I don’t subscribe to the traditional carb loading theory - eating 10g of carbs for each Kg of bodyweight the day before an event seems a bit ridiculous to me. Based on those figures that would mean I would need to be eating 700g of carbs the day before the event. Now since your muscles and liver combined can only store a total of somewhere between 400-500g of glycogen (which is what carbohydrates gets converted to in the body), and even if we assume that muscle and liver glycogen stores were completely empty (which they aren’t) then you definately don’t need anywhere near 700g of carbs ... and whatever doesn’t get converted and stored as glycogen gets turned to fat - not good. I was thinking more along the lines of 200-300g of carbs would be just fine. Even at that it was at least 3 times more than I’d normally eat in a day.

So I started off with a bowl of porridge pimped up with extra fruits and honey and took my usual ration of fast acting insulin. Post meal blood sugars were perfect, all good so far. But it went downhill from there. A snack of oatcakes mid morning resulted in a bad low around lunchtime - full on shakes and sweats needing a Lucozade to bring them back up. That was my planned lunchtime 3k leg stretcher run out the window. Potatoes for lunch and I reduced my ratio a little, and post meal blood sugars were perfect again. Quinoa for dinner and reduced my ratio even further, but 2 hours later another low - this time I needed a tonne of jellybeans to fix it. All these lows were making me tired too, not good prep for a race. I spent the rest of the evening worrying about why this was happening and before heading to bed set an alarm to wake me to check my blood sugars. 3am wake ups are not ideal before a race. 

Next morning things didn't get much better. The race wasn’t until 12:00 so I could have a breakfast around 8 - meaning any active insulin bolus would be done by 12. A banana smoothie seemed like a good option - some carbs but not too much to need a big insulin bolus so should be safe ... wrong again. 2 hours after breakfast just as I was getting in the car to leave - another low. Had to correct again with Lucozade but its definitely not what you need a couple of hours before a race.

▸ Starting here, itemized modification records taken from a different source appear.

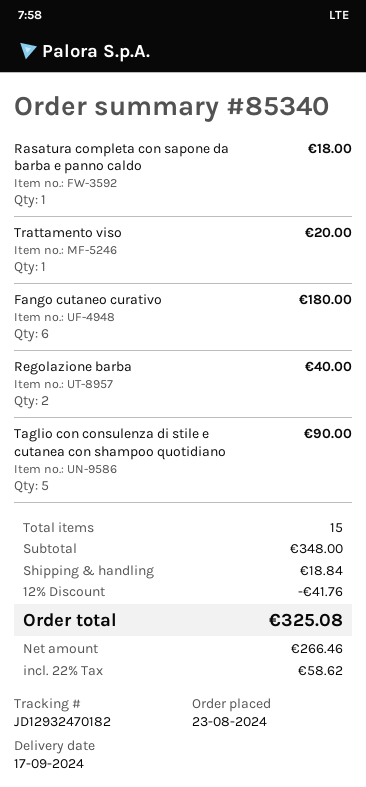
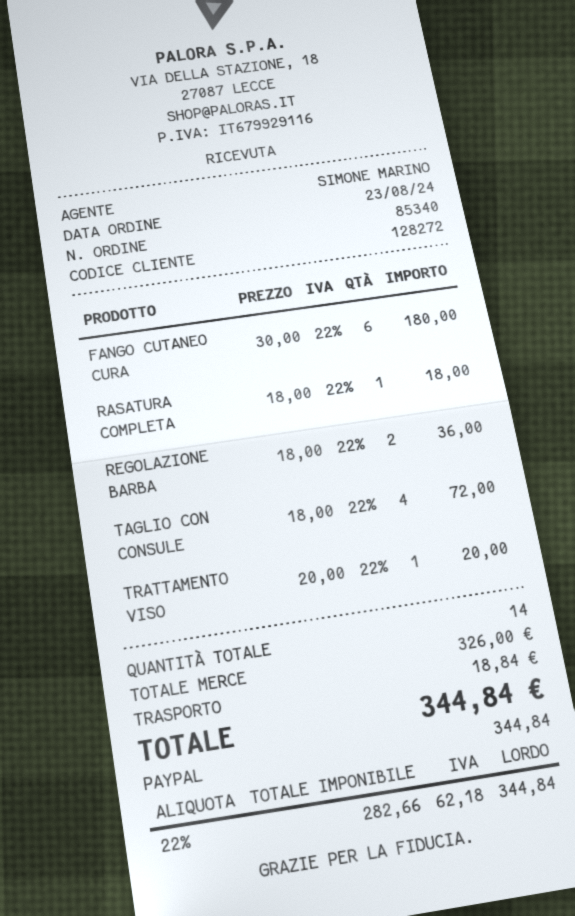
Regolazione barba: 2 for 40.00 -> 2 for 36.00
Taglio con consulenza di stile e cutanea con shampoo quotidiano: 5 for 90.00 -> 4 for 72.00
total quantity: 15 -> 14
subtotal: 348.00 -> 326.00
discount: 12% = 41.76 -> none
net: 266.46 -> 282.66
tax: 22% = 58.62 -> 22% = 62.18
total: 325.08 -> 344.84

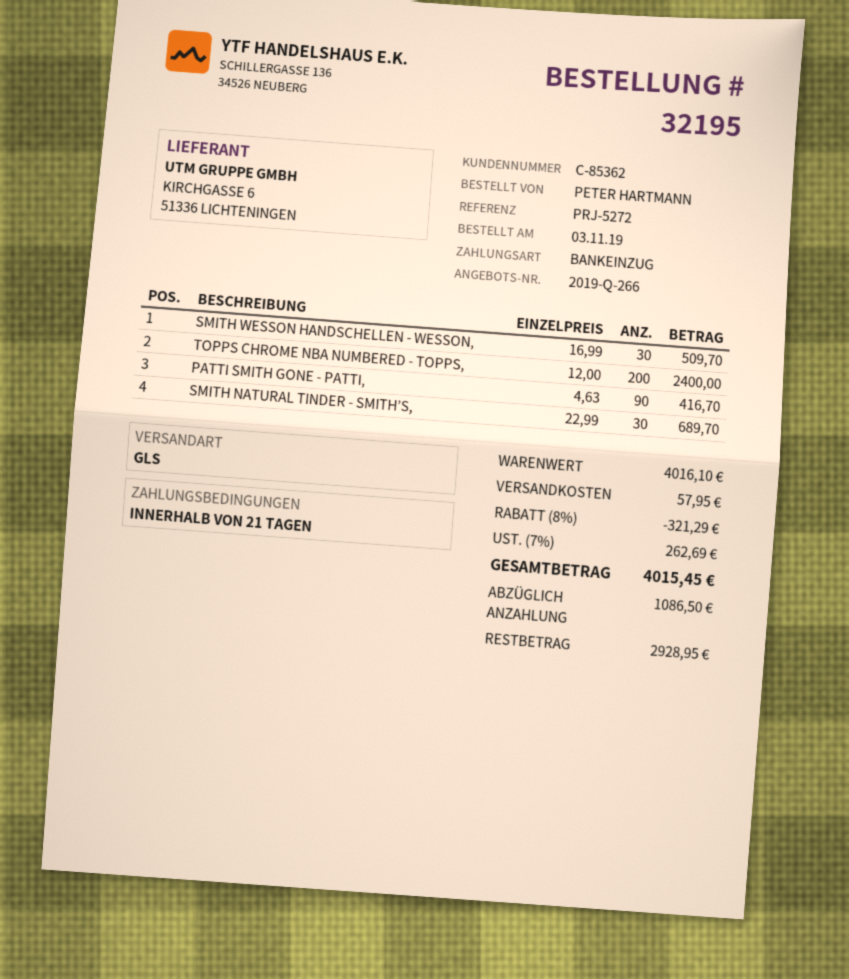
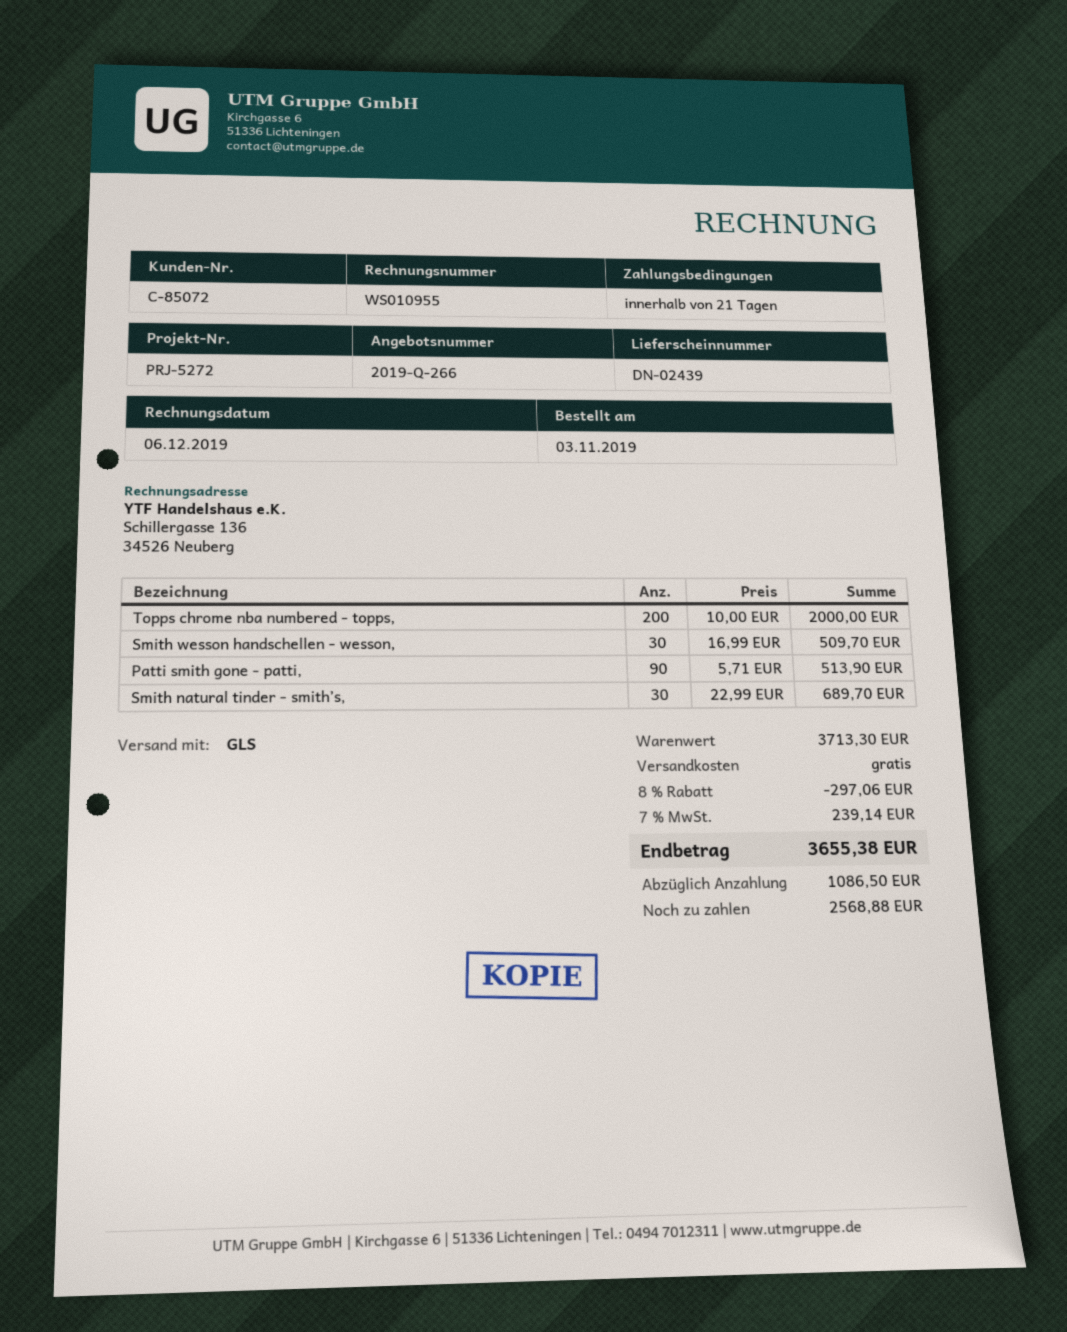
customer number: C-85362 -> C-85072
TOPPS CHROME NBA NUMBERED - TOPPS,: 200 x 12.00 = 2400.00 -> 200 x 10.00 = 2000.00
PATTI SMITH GONE - PATTI,: 90 x 4.63 = 416.70 -> 90 x 5.71 = 513.90
subtotal: 4016.10 -> 3713.30
discount: 8% = 321.29 -> 8% = 297.06
shipping: 57.95 -> 0.00
tax: 7% = 262.69 -> 7% = 239.14
total: 4015.45 -> 3655.38
balance: 2928.95 -> 2568.88

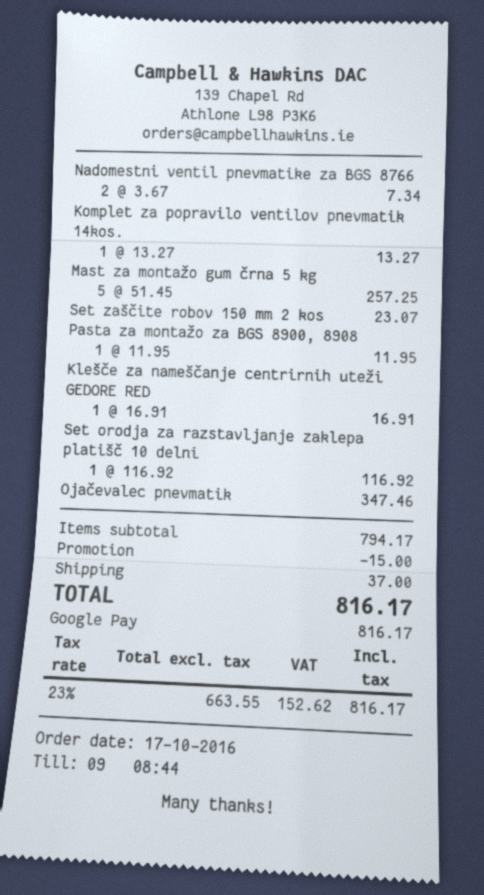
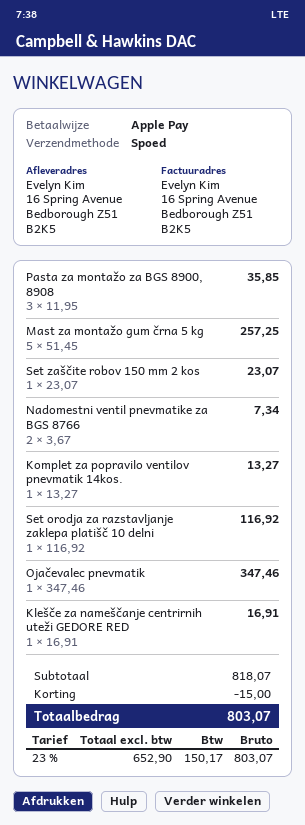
payment method: Google Pay -> Apple Pay
Pasta za montažo za BGS 8900, 8908: 1 x 11.95 = 11.95 -> 3 x 11.95 = 35.85
subtotal: 794.17 -> 818.07
shipping: 37.00 -> none
net: 663.55 -> 652.90
tax: 23% = 152.62 -> 23% = 150.17
total: 816.17 -> 803.07

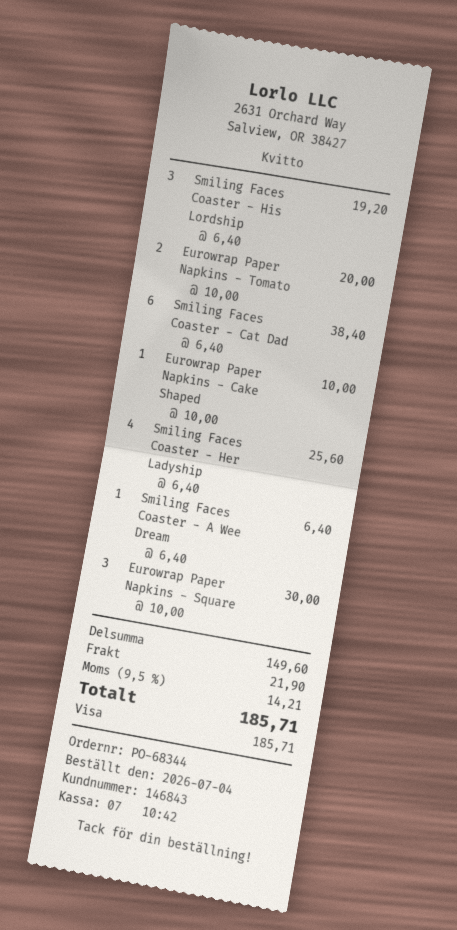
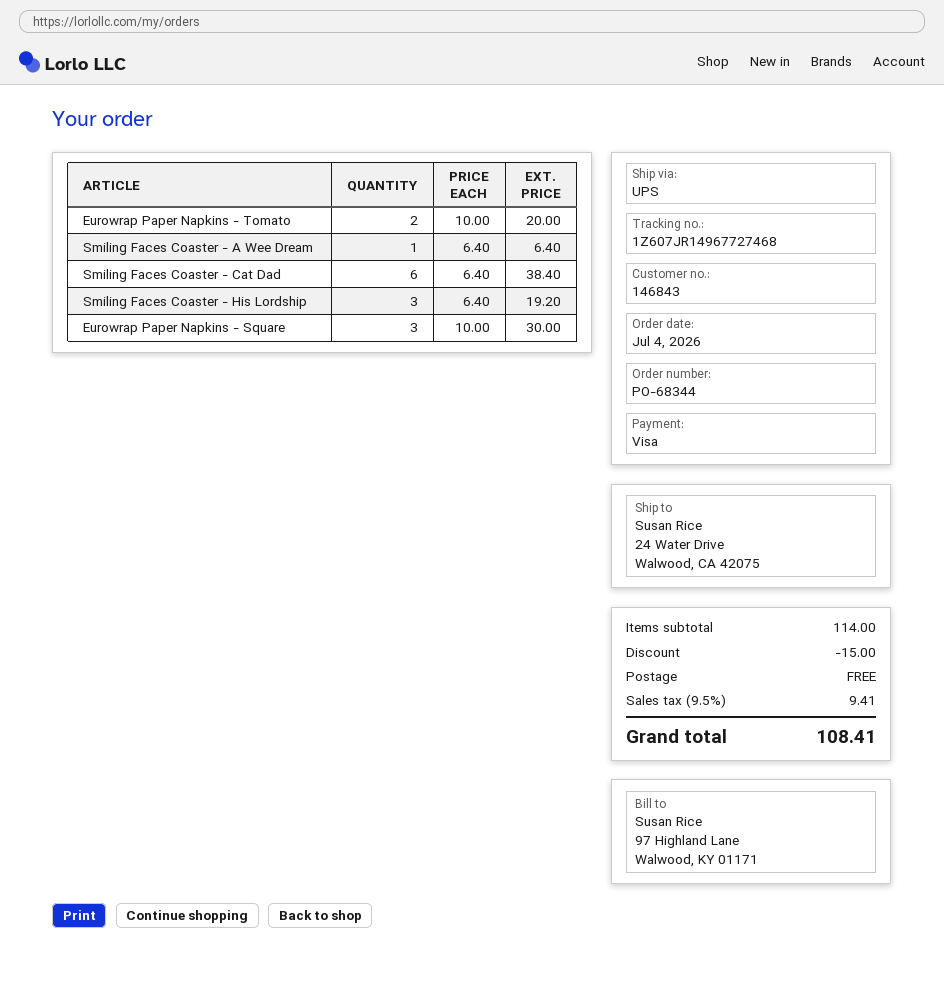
Eurowrap Paper Napkins - Cake Shaped: 1 x 10.00 = 10.00 -> none
Smiling Faces Coaster - Her Ladyship: 4 x 6.40 = 25.60 -> none
subtotal: 149.60 -> 114.00
discount: none -> 15.00
shipping: 21.90 -> 0.00
tax: 9.5% = 14.21 -> 9.5% = 9.41
total: 185.71 -> 108.41

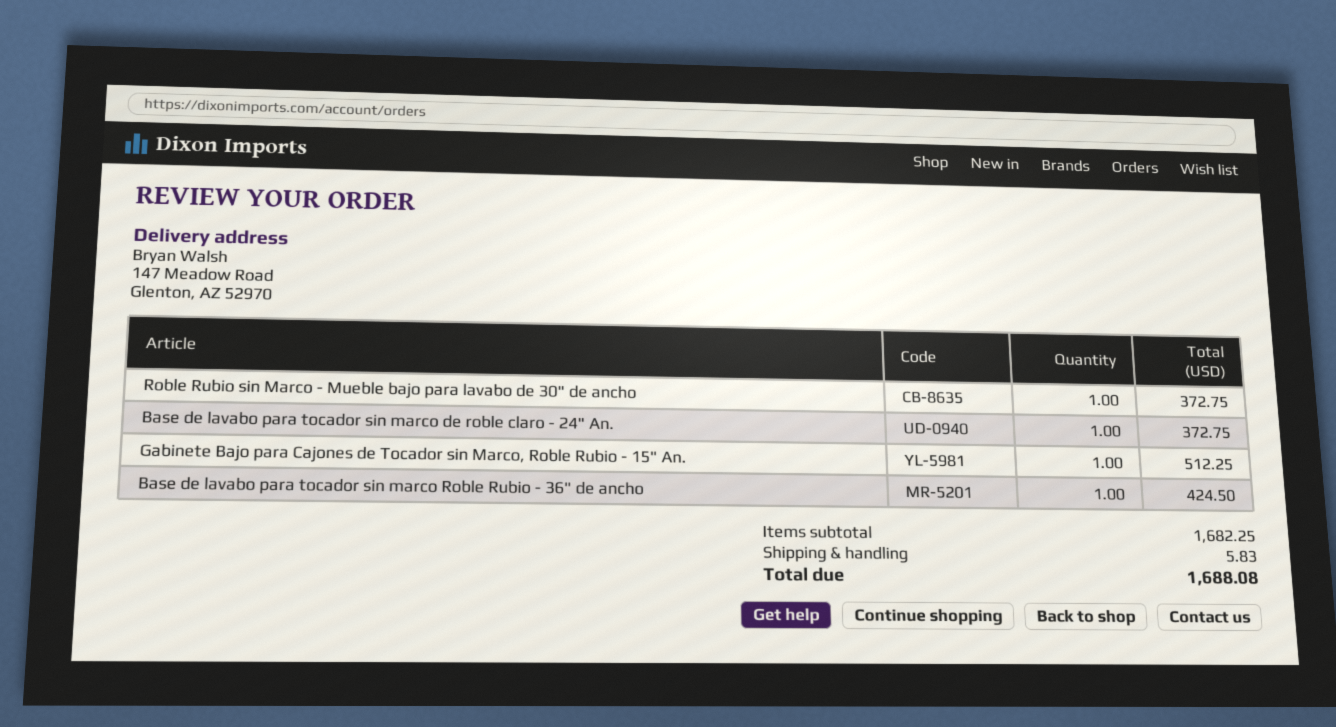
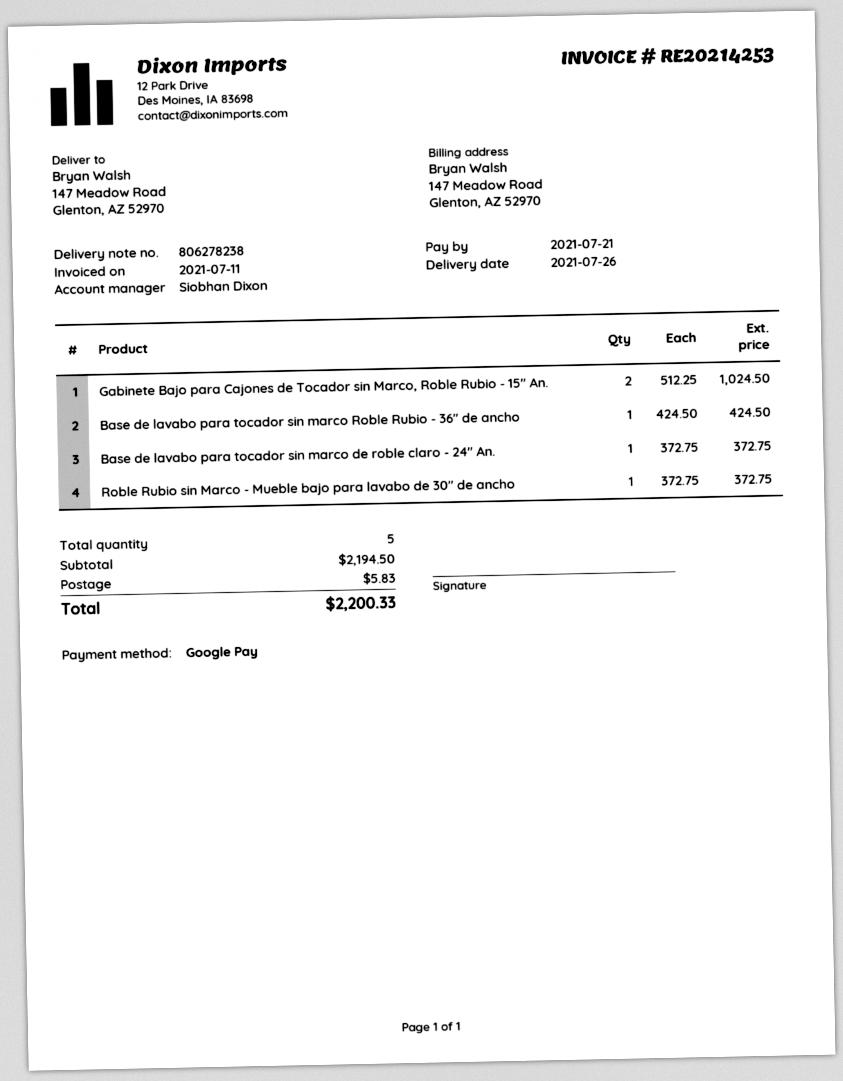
Gabinete Bajo para Cajones de Tocador sin Marco, Roble Rubio - 15" An.: 1 for 512.25 -> 2 for 1024.50
subtotal: 1682.25 -> 2194.50
total: 1688.08 -> 2200.33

All in all it was a hugely frustrating experience, and its actually the second time that carb loading has been problematic for me.  It brings me back to one of the reasons I eat low carb in the first place. In his book ‘The Diabetes Solution’, Dr. Richard Bernstein talks about ‘The Law of Small Numbers - Big inputs make big mistakes; small inputs make small mistakes’. How is this compatible with carb loading ... even low level carb loading. I makes me wonder if there is some better approach ...

Heres what the blood sugar rollercoaster looked like:

BG = Blood Glucose

08:00 BG 4.2 / 100g Carbs (Porridge, Banana, Raisins, Honey) / 7.5 Units Novorapid
10:30 BG 5.8 / 20g Carbs CP (Oat Biscuits) / 1.5 Units Novorapid
12:00 BG 3.2 / 15g Carbs (Lucozade)
13:15  45g Carbs (Potatoes) / 3 Units Novorapid
16:15 BG 5.1
19:30 BG 5.4 /  60g Carbs (Quinoa) / 3 Units Novorapid
20:30 BG 6.9
21:30 BG 3.2 20g Carbs (Jellybeans)
08:00 CP 4.5 (Smoothie - Banana, Berry, Coconut Milk, Honey) / 2 Units Novorapid
10:00 BG 3.8 / 15g Carbs (Lucozade)
12:00 BG 7.9

I'll try and get around to writing a race report from the duathlon soon ...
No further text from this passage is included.